* Exercise instructions: Retype, character for character, the line containing "[510,463,699,476] CUSTOM_FEEDBACK_DIR: ->" along with each line after it through the end of the data, and only those.

* The records:
-------

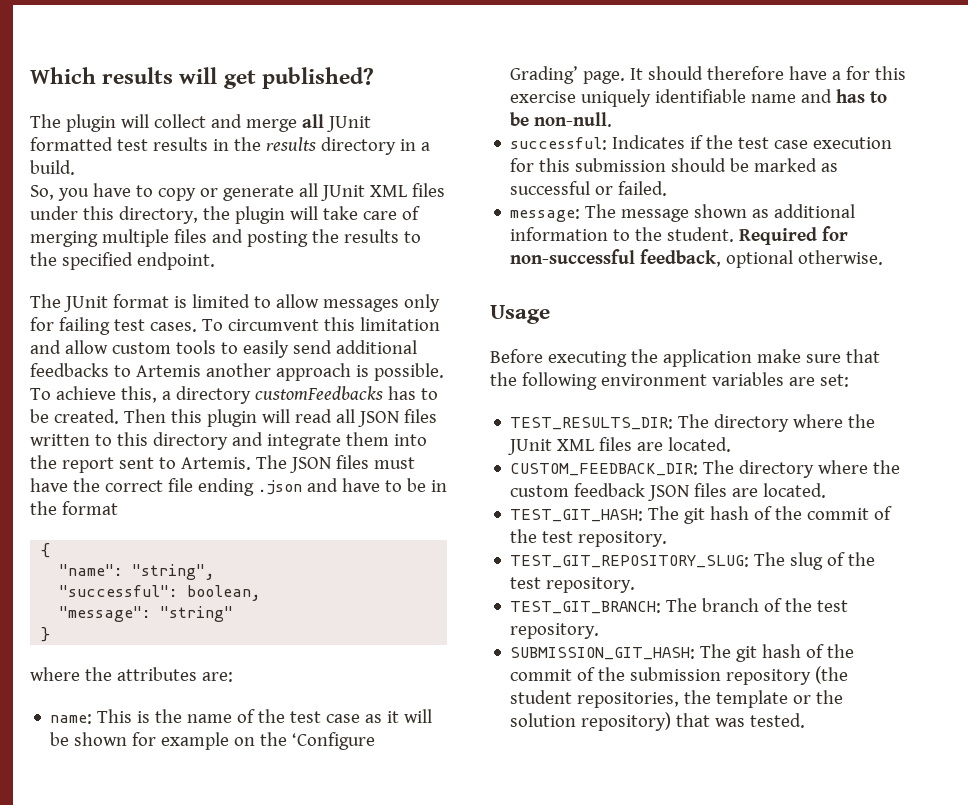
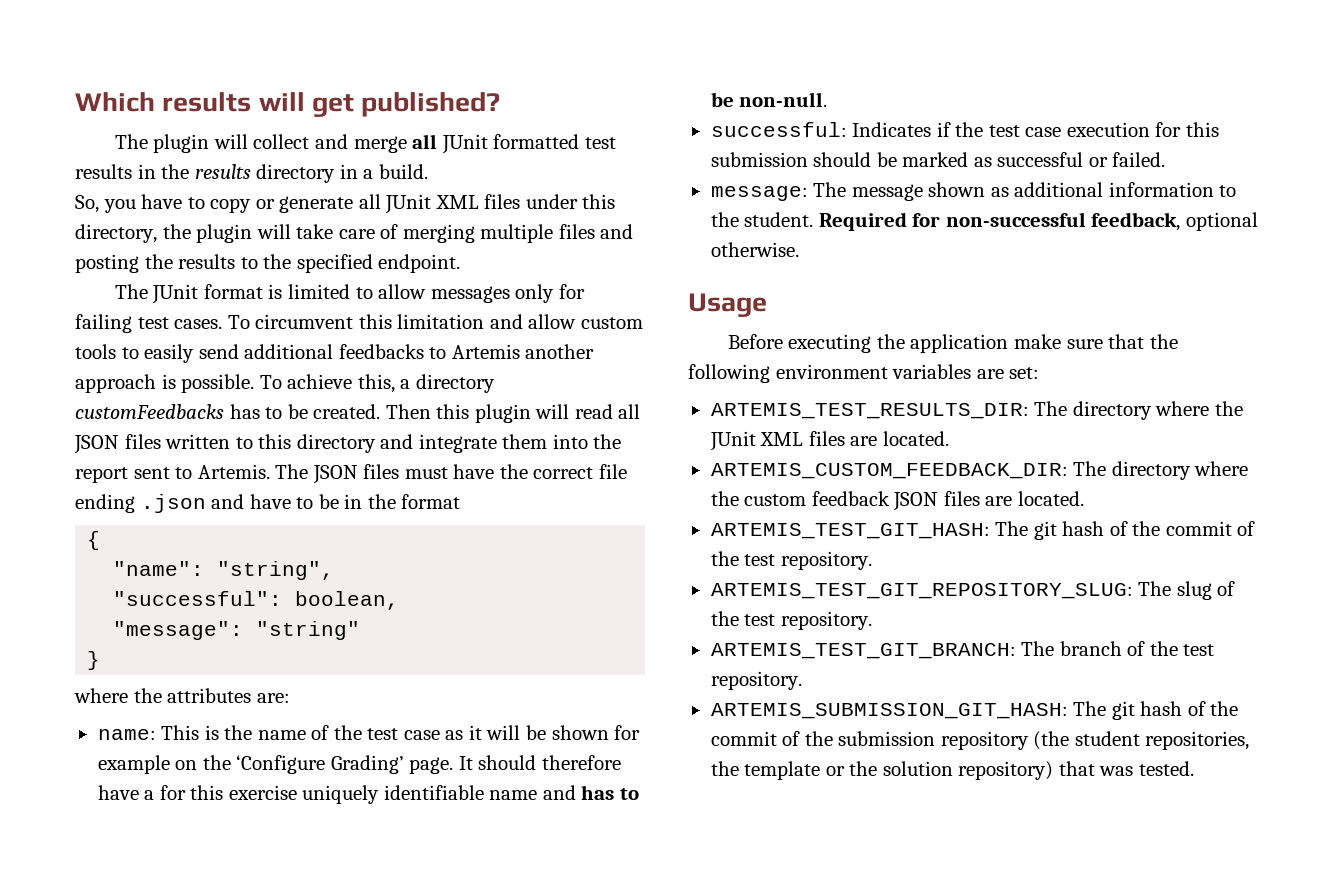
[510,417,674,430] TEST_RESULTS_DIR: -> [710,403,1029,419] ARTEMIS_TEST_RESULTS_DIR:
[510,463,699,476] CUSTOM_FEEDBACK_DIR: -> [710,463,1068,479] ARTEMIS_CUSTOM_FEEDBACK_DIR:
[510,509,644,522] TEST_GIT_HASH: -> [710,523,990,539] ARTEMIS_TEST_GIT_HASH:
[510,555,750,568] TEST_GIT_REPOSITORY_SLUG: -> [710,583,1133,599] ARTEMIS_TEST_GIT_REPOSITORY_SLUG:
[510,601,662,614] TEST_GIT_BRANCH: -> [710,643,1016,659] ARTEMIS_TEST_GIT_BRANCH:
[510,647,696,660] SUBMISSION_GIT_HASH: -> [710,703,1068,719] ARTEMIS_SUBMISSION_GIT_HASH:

-------

* Task output:
[510,463,699,476] CUSTOM_FEEDBACK_DIR: -> [710,463,1068,479] ARTEMIS_CUSTOM_FEEDBACK_DIR:
[510,509,644,522] TEST_GIT_HASH: -> [710,523,990,539] ARTEMIS_TEST_GIT_HASH:
[510,555,750,568] TEST_GIT_REPOSITORY_SLUG: -> [710,583,1133,599] ARTEMIS_TEST_GIT_REPOSITORY_SLUG:
[510,601,662,614] TEST_GIT_BRANCH: -> [710,643,1016,659] ARTEMIS_TEST_GIT_BRANCH:
[510,647,696,660] SUBMISSION_GIT_HASH: -> [710,703,1068,719] ARTEMIS_SUBMISSION_GIT_HASH:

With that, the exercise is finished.